It would help if the original poster told us what settings did this, was it PIR or video motion detection, and was this a new or changed setup.
I find it's helpful to send only small email alerts (still pictures or small low resolution videos), and save those 5MB recordings to local storage only. And I've set up a separate email account to receive alerts, so they don't overwhelm my regular email in case I get a lot of events. I would never set up to send 5MB videos to my regular email account (5MB is not the default size, it's the largest possible size, but the camera will let you set up to email 5MB videos to yourself if that's what you really want, this poster perhaps didn't consider what he was really asking for).
It's important to test new settings without waiting an entire day to see if they're detecting too much. Getting motion detection set right outdoors is tricky, where there can be a lot happening. The default video motion detection sensitivity that was on the camera out of the box was too sensitive for my location, I had to turn it down. I have noticed the PIR seems too sensitive for outdoors, so I'm either not using it at all, or using it for recording to local SD storage only. The DCS-942L camera has 3 sensitivity settings for PIR, it's too bad this one doesn't.
It's also important to get the best setup for motion detection, and that starts with camera placement. It's best to put it where there isn't too much motion you don't care about, like passing traffic on a busy road, or tree limbs that may move in the wind, and also best to place it where sun will never hit the lens directly (this means if you want to face it where the sun rises or sets, try to place it under a roof or someplace where the sun won't shine in it, or at least face it down toward the ground and don't include sky in the picture). You can overcome passing traffic with video motion selection that excludes the public road, but PIR has no settings for direction, so if your camera is near a road, you should plan on not using the PIR. Then, you should experiment with the sensitivity settings (for video motion detection), including walking in the motion detection area to see how it detects motion, and also see that it doesn't trigger too often (including in different conditions like day, night, sunny, windy days).

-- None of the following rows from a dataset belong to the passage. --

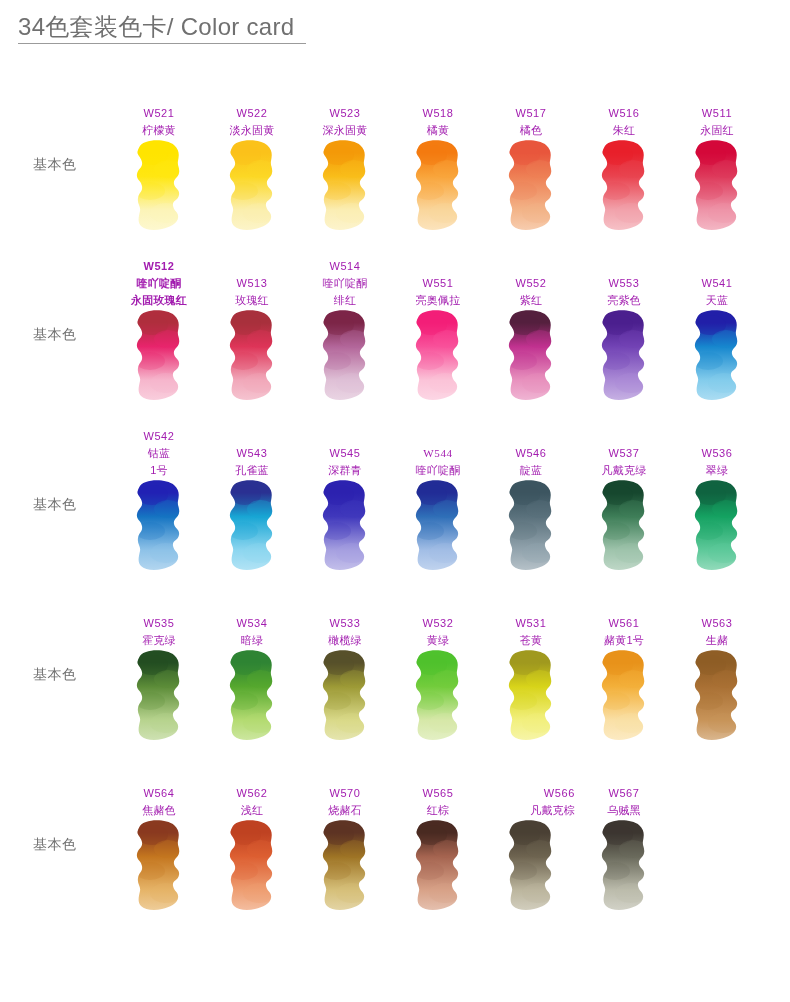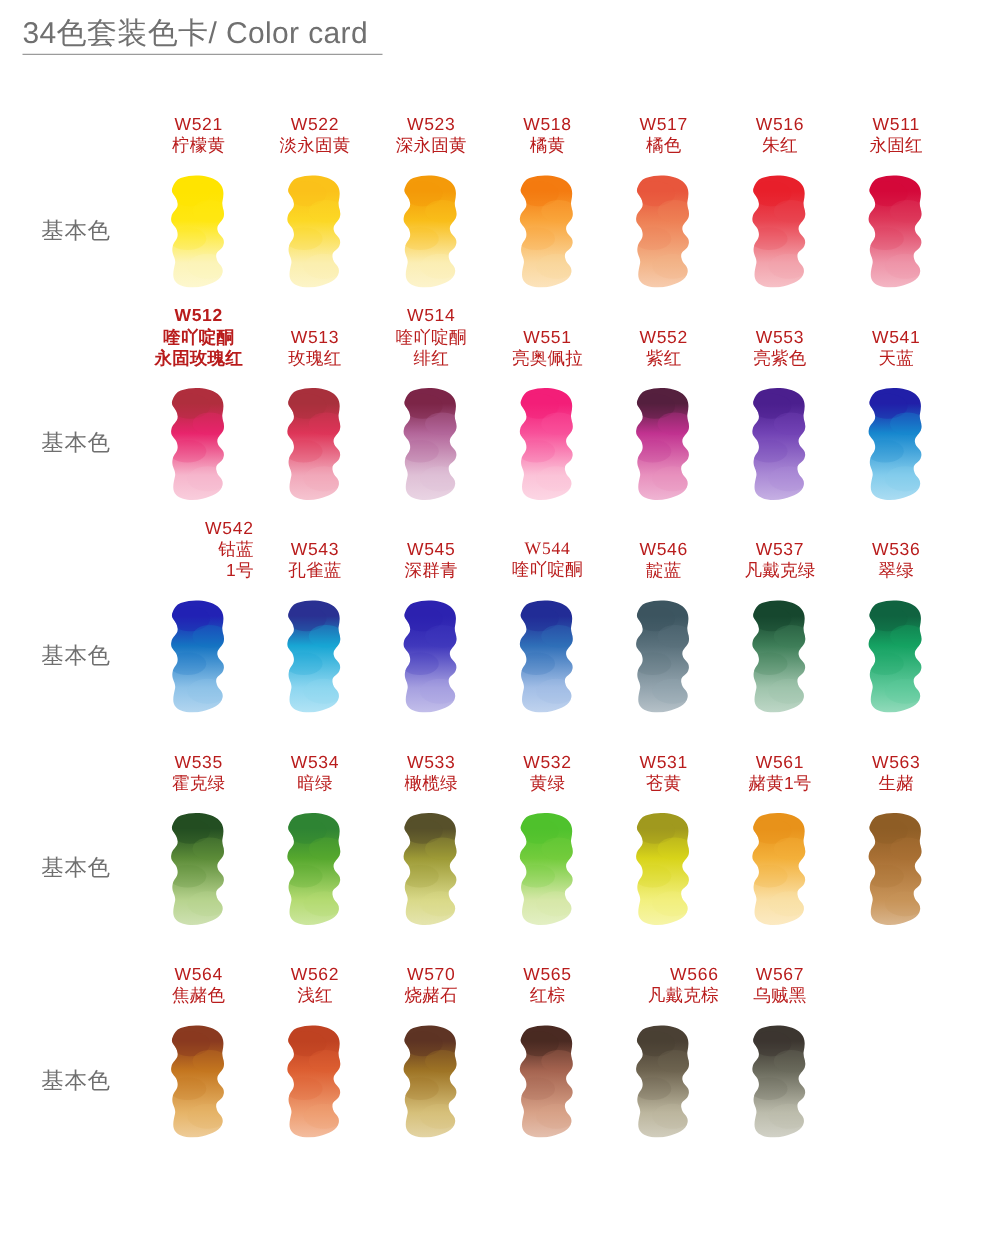--- a/index.html
+++ b/index.html
@@ -43,22 +43,22 @@
     top: 72px;
     width: 790px;
   }
   .row {
     position: relative;
     height: 170px;
   }
   .row-label {
     position: absolute;
     left: 33px;
-    top: 100px;
-    font-size: 18px;
+    top: 84px;
+    font-size: 14px;
     color: #6f6f6f;
     letter-spacing: 0.5px;
     white-space: nowrap;
   }
   .cells {
     position: absolute;
     left: 115px;
     top: 0;
     width: 675px;
     height: 170px;
@@ -67,24 +67,24 @@
     position: absolute;
     width: 88px;
     top: 0;
     height: 170px;
     text-align: center;
   }
   .cell-label {
     position: absolute;
     left: 0;
     width: 88px;
-    bottom: 117px;
-    font-size: 14px;
+    bottom: 103px;
+    font-size: 11px;
     line-height: 17px;
-    color: #b91c1c;
+    color: #a21caf;
     letter-spacing: 0.2px;
   }
   .cell-label .code {
     display: block;
     letter-spacing: 0.6px;
   }
   .cell-label .cn {
     display: block;
     white-space: nowrap;
   }
@@ -526,21 +526,21 @@
       <ellipse cx="32" cy="74" rx="16" ry="10" fill="#83CCEC" opacity="0.30"></ellipse>
     </g>
   </svg>
           </div>
         </div>
       </div>
     </div>
     <div class="row">
       <div class="row-label">基本色</div>
       <div class="cells">
-        <div class="cell" style="left: 0px; text-align: right;">
+        <div class="cell" style="left: 0px;">
           <div class="cell-label">
             <span class="code">W542</span>
             <span class="cn">钴蓝</span>
             <span class="cn">1号</span>
           </div>
           <div class="swatch">
   <svg viewBox="0 0 50 99" preserveAspectRatio="none" aria-hidden="true">
     <defs>
       <linearGradient id="g14" x1="0" y1="0" x2="0" y2="1">
         <stop offset="0%" stop-color="#2222B4"></stop>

Even so, I still get too many alerts from mine at times. Lightning storms generate lots of video motion detection. Sunny, windy days are also a problem, because I have some tree shadows on the ground where mine is installed, and moving shadows tend to create a lot of alerts on some days.
And one other thing.. the camera detects motion each time it switches from day to night mode and back. It would be nice if it didn't send alerts for this.